_Directions for this task_:
From the data below, copy exactly the lines that lie between the one holding "row order: Item descending -> 2011 ascending" and the one holding "Total | Sum: 352.95 -> 663.11", including both, and nothing more.

(Saved entries)
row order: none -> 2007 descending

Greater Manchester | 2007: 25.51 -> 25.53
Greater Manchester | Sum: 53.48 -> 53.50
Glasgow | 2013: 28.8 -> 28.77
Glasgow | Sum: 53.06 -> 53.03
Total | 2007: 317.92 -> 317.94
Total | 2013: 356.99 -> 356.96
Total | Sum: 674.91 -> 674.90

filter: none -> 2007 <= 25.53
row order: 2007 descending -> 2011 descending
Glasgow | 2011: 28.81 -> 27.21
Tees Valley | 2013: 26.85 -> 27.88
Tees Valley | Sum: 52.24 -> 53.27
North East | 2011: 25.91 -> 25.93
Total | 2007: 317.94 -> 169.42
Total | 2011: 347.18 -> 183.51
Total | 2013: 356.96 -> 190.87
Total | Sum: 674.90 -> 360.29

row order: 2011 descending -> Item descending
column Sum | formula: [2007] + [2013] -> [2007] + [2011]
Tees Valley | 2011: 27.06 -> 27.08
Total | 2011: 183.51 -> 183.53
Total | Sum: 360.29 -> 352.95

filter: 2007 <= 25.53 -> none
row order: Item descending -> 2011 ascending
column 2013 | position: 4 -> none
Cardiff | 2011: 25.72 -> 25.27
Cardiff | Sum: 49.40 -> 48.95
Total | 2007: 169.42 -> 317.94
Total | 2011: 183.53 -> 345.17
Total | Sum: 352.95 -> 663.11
--
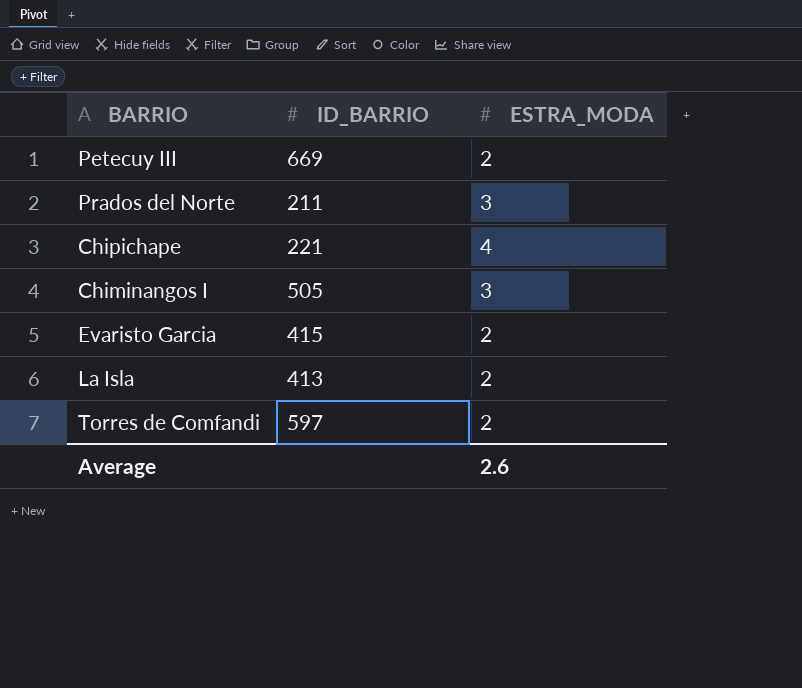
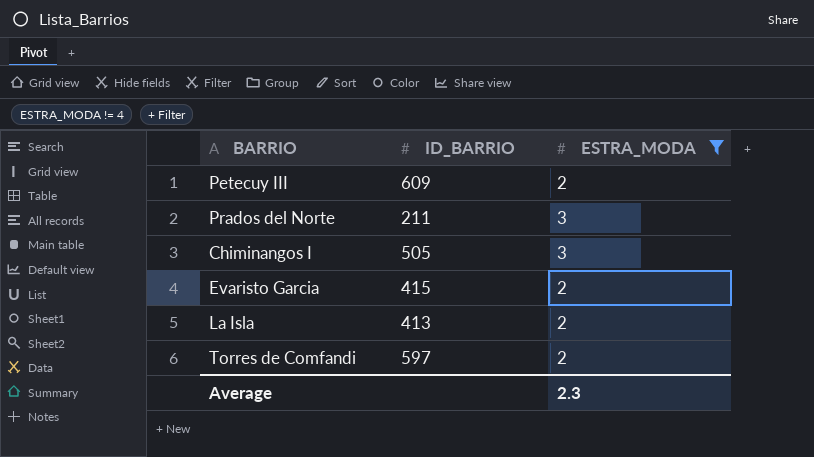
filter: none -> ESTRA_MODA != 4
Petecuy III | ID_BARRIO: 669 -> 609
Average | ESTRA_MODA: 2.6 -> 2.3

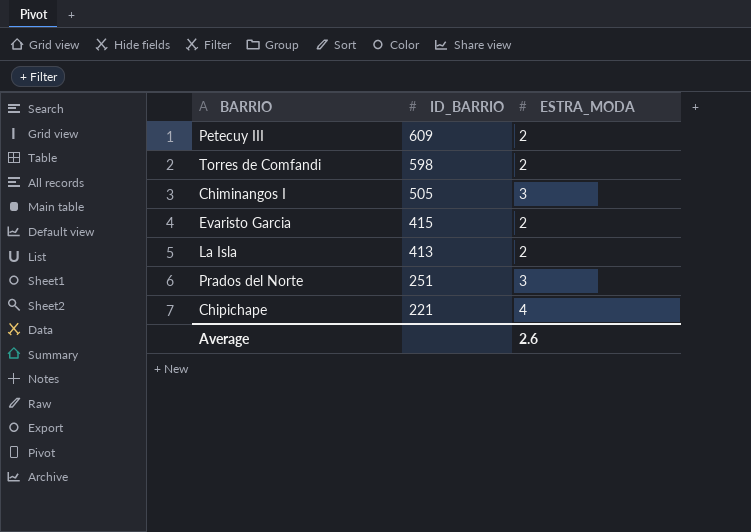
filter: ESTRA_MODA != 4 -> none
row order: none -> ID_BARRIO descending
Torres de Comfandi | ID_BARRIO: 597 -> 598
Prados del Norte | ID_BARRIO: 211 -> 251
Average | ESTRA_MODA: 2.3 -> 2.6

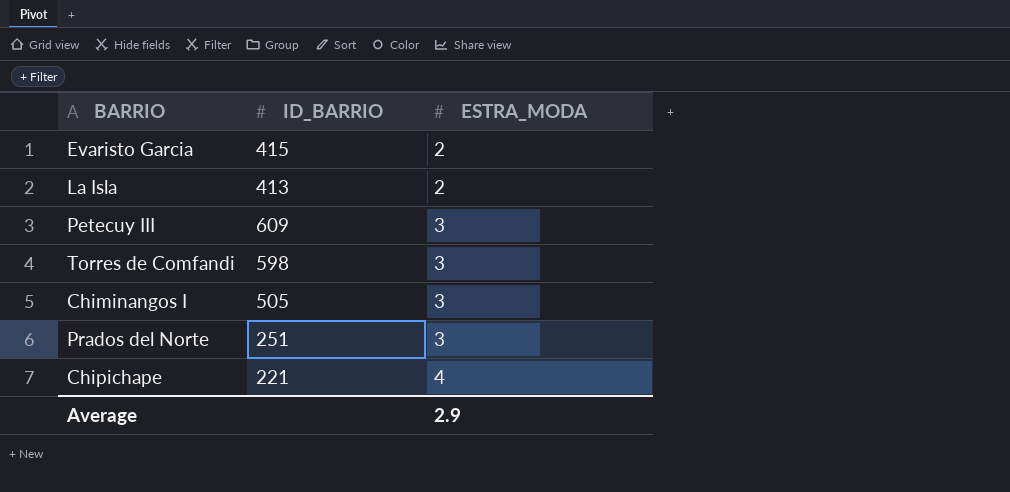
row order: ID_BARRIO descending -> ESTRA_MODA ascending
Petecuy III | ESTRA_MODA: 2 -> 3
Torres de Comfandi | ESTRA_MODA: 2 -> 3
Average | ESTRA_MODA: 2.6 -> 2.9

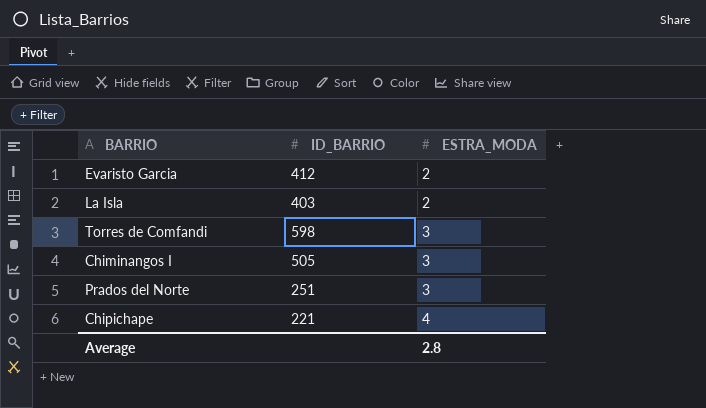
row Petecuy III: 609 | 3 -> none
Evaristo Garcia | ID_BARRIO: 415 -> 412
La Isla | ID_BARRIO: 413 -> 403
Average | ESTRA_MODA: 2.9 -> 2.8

_Answer space_:
row order: Item descending -> 2011 ascending
column 2013 | position: 4 -> none
Cardiff | 2011: 25.72 -> 25.27
Cardiff | Sum: 49.40 -> 48.95
Total | 2007: 169.42 -> 317.94
Total | 2011: 183.53 -> 345.17
Total | Sum: 352.95 -> 663.11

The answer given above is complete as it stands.